WHAT YOU HAVE TO DO =>
A faithful copy of the listing below is needed, with its pictures left out.

THE DATA section start

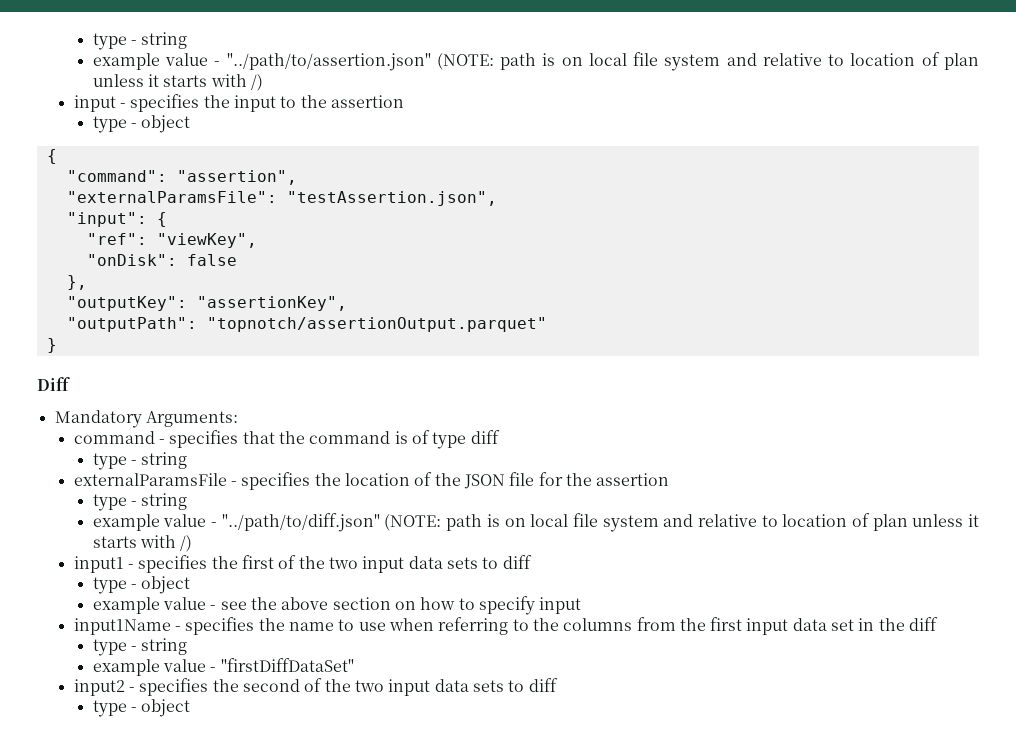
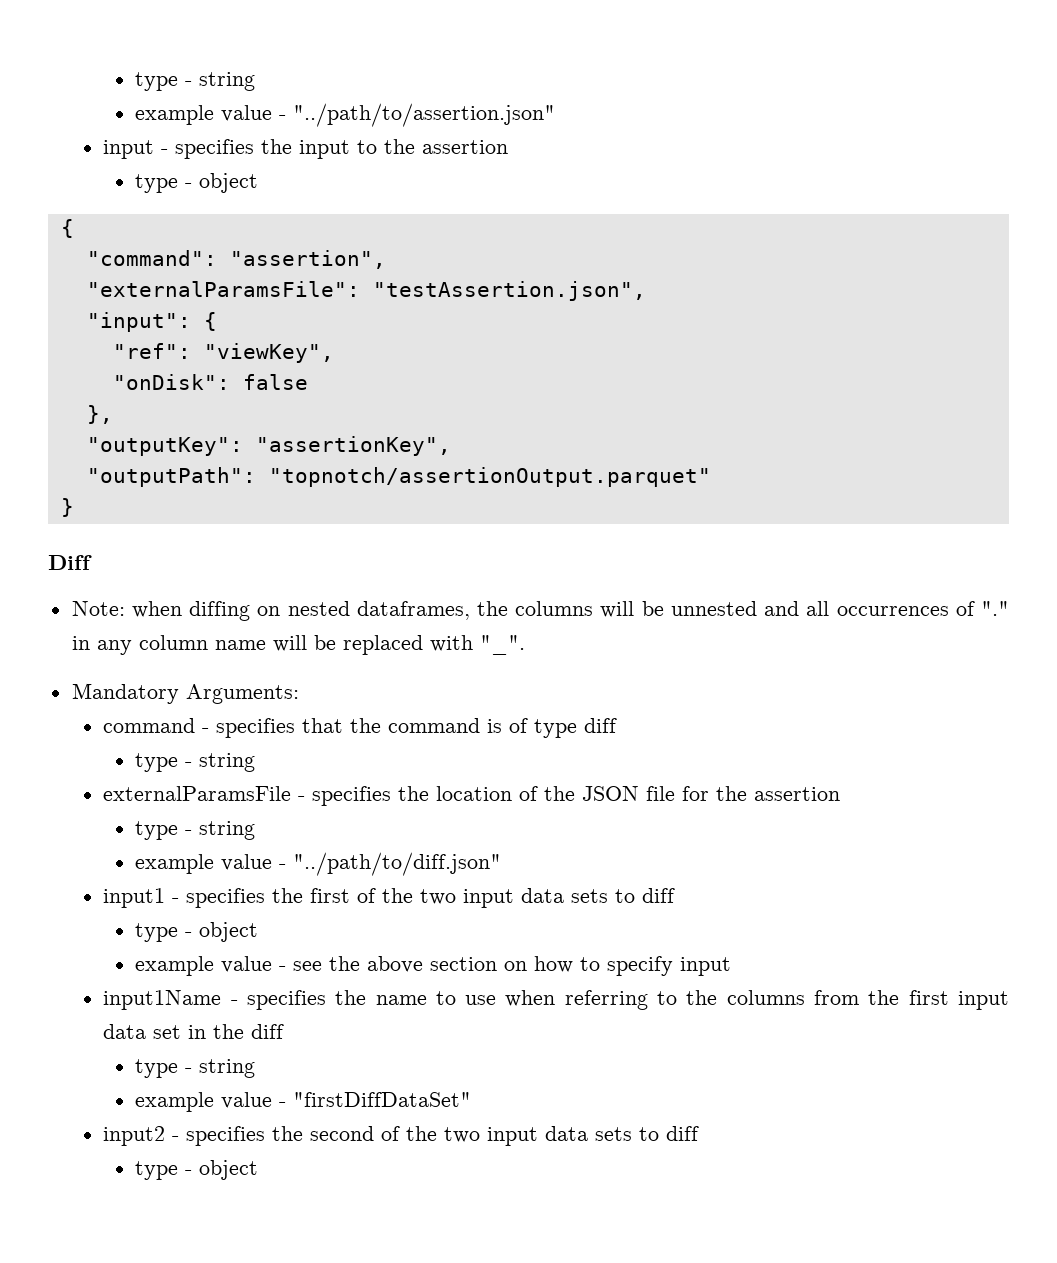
- example value - "../path/to/assertion.json" (NOTE: path is on local file system and relative to location of plan unless it starts with /)
+ example value - "../path/to/assertion.json"
+ Note: when diffing on nested dataframes, the columns will be unnested and all occurrences of "." in any column name will be replaced with "_".
- example value - "../path/to/diff.json" (NOTE: path is on local file system and relative to location of plan unless it starts with /)
+ example value - "../path/to/diff.json"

THE DATA section end

RESULT OF THIS EXERCISE =>
- example value - "../path/to/assertion.json" (NOTE: path is on local file system and relative to location of plan unless it starts with /)
+ example value - "../path/to/assertion.json"
+ Note: when diffing on nested dataframes, the columns will be unnested and all occurrences of "." in any column name will be replaced with "_".
- example value - "../path/to/diff.json" (NOTE: path is on local file system and relative to location of plan unless it starts with /)
+ example value - "../path/to/diff.json"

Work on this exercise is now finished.